Обыкновенное, ничем не примечательное лицо казалось спокойным, хотя вид у солдата жалкий. Из одного сапога выглядывает портянка, другой скручен проволокой. Коленки брюк неумело зашиты. Сквозь прорванный рукав гимнастерки чуть повыше локтя виден бинт с запекшейся на нем кровью.
— На перевал?
— Так точно, товарищ командир!.. На прикрытии был. Держались до последнего… Пулемет просто красный стал, а фашисты все прут и прут. Целую кучу навалил их… И вдруг, понимаешь, заело. Сюды-туды, хоть ты плачь. Оглянулся, а рядом братки мертвые… Вскакиваю — и гранату под станину: не оставлять же врагу! Как сам уцелел — понятия не имею. После на тропку вышел — никого. Что же, думаю, подожду, может кто появится: одному в горах несподручно.
— Одному, точно, нехорошо. Примыкай к нашему полку, — сказал лейтенант.
— Я так и думал, товарищ командир, — обрадовался солдат. — Кто-нибудь да возьмет в попутчики. Свои, советские, не дадут человеку в горах пропасть.
Он вынул из кармана деревянный портсигар:
— Может, закурите, товарищ командир? Трофейные сигаретки имеются. Хорошо, хоть такие остались.
— Говорите, до войны служили?
— Так точно.
Донцов взял немецкую сигарету, повертел перед глазами, отдал назад.
— Спасибо, не курю. Просто так, любопытно.
— Значит, в Сухуми, товарищ командир? — не умолкал солдат. — Дело! Вчетвером мы туда за милую душу доберемся! — и, покосившись на носилки, с сожалением добавил: — Вот только помочь не могу. Разве одной рукой?..
— Обойдемся и без тебя, — не очень дружелюбно сказал Пруидзе.
Солдат взглянул на кавказца, удивился его неожиданному тенорку: у такого, казалось, непременно должен быть бас. Не стал перечить: нет так нет. И когда Степан и Вано подняли носилки, послушно пошел следом.
Шагая впереди, Пруидзе рассматривал знакомые места. Не один раз проходил по этой тропе, и вот она снова ведет его в родной город. Теперь уже ничто не остановит… Дойдут и раненого донесут!
— Придем в Сухуми — гостями будете! Шашлык будет. Вино будет. Ух, циви мацони!.. — словно декламировал он.
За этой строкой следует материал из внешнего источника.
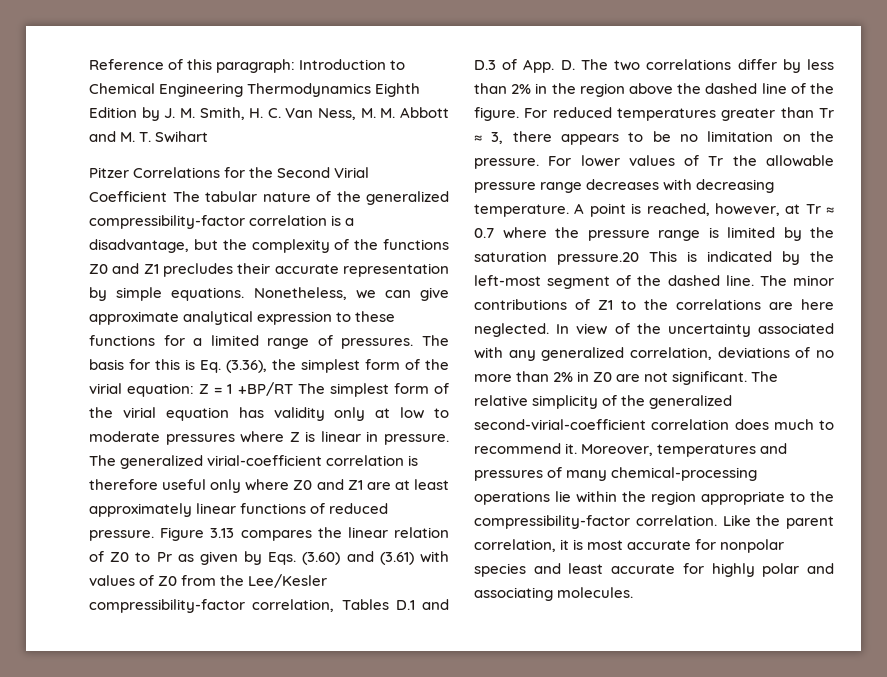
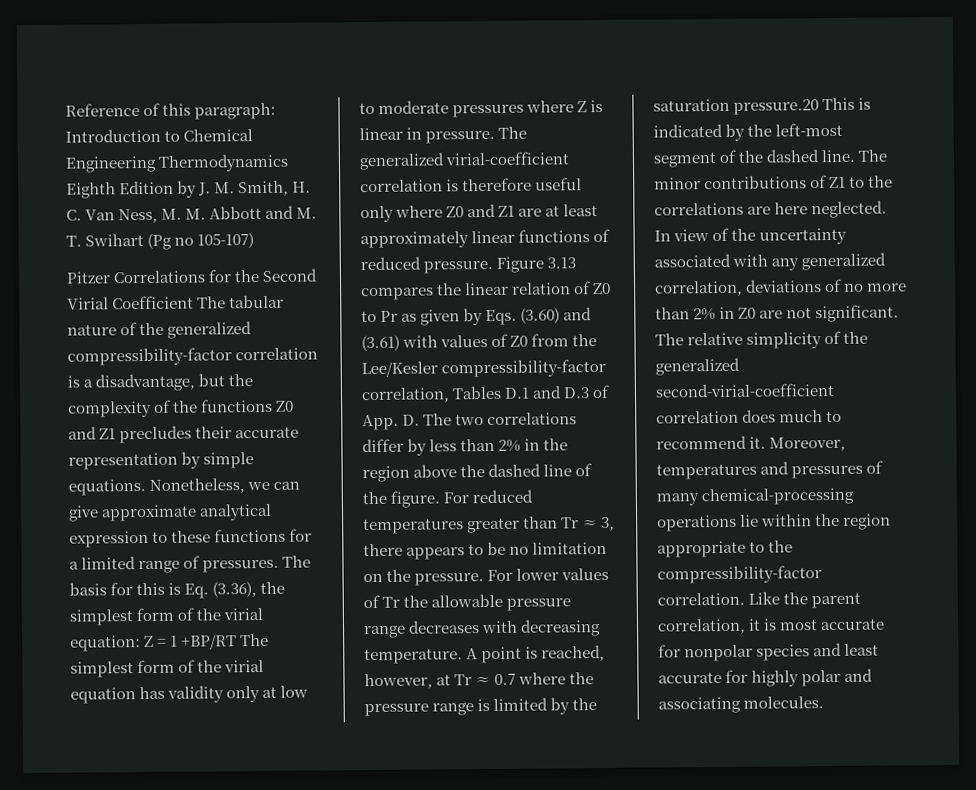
(209, 137) none -> [147,232,255,250] (Pg no 105-107)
— Из Сухуми, значит? — ухватился за слово солдат.
— Именно. А ты?
— Я, браток, из Одессы, — солдат тяжко вздохнул. — Гитлер теперь в моей сторонке. Второй год письма не имею.
— А как звать-то тебя? — стараясь рассеять печаль солдата, спросил Донцов.
— Петрусь. Петря… Мать все, как ласковее, хотела.
— А фамилия?
— Вот фамилия у меня не украинская: Зубов моя фамилия… Да вы просто Петром, Петькой зовите. Чего уж там.
«Где она, куда девалась? — рассуждал Митрич. — Разве в Стрелецкую к тетке ушла? Так туда не пройти, там немцы. А может, и в живых нет? Не может быть! Прячется где-нибудь, а то и в горы подалась».
Разворошив копну сена, старик достал винтовку, щелкнул затвором — все в порядке. Жалко, патронов нет. Да ничего: была бы кобылка, кнут найдется! Осмотрелся, пошел по росистой траве к одиноко стоявшей на юру старой хате. Лунная ночь не нравилась ему, да что поделаешь — ждать некогда.
Тихо, как тень, потянулся к окну, стукнул пальцем в стекло.
— Открой, Дарья.
— Митрич? — донесся голос изнутри.
— Открывай, не бойся.
Дарья приходилась Митричу дальней родственницей. Ее сын, Егорка, вот уже второе лето был подпаском у деда. Здесь, в этой невзрачной на вид мазанке, часто гостила Наталка, Может, и теперь здесь?
Пропустив Митрича в хату и увидев в его руках винтовку, Дарья удивилась:
— Шо вы надумалы!
— А ничего… собак много развелось — мирному человеку не пройти, — хмуро ответил дед.